------ RECORD EXTRACTS ------

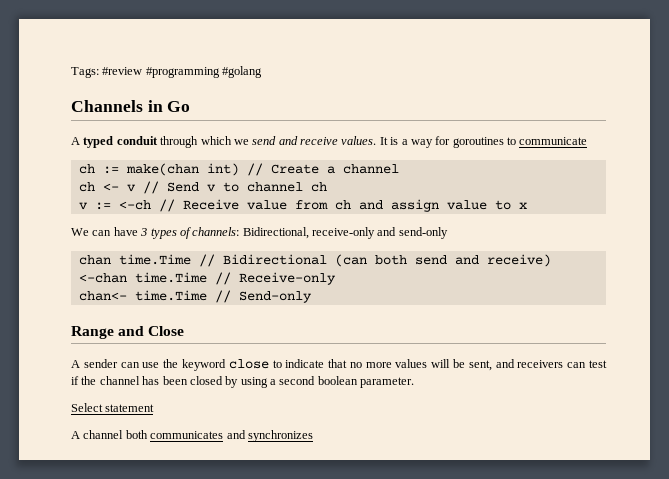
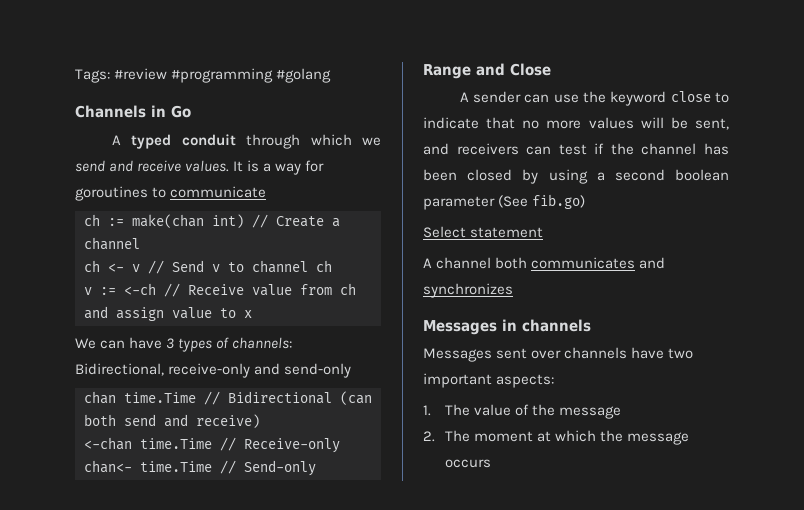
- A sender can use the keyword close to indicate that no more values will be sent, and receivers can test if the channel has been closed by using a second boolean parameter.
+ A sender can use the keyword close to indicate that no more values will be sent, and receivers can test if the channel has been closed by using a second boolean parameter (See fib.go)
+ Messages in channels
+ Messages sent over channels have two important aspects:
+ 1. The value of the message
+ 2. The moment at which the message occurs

------

PROMPT: The line with "of the message" marks the end: restate word for word every line from the top of the data through that one, omitting pictures.

SOLUTION TO THE PROBLEM:
- A sender can use the keyword close to indicate that no more values will be sent, and receivers can test if the channel has been closed by using a second boolean parameter.
+ A sender can use the keyword close to indicate that no more values will be sent, and receivers can test if the channel has been closed by using a second boolean parameter (See fib.go)
+ Messages in channels
+ Messages sent over channels have two important aspects:
+ 1. The value of the message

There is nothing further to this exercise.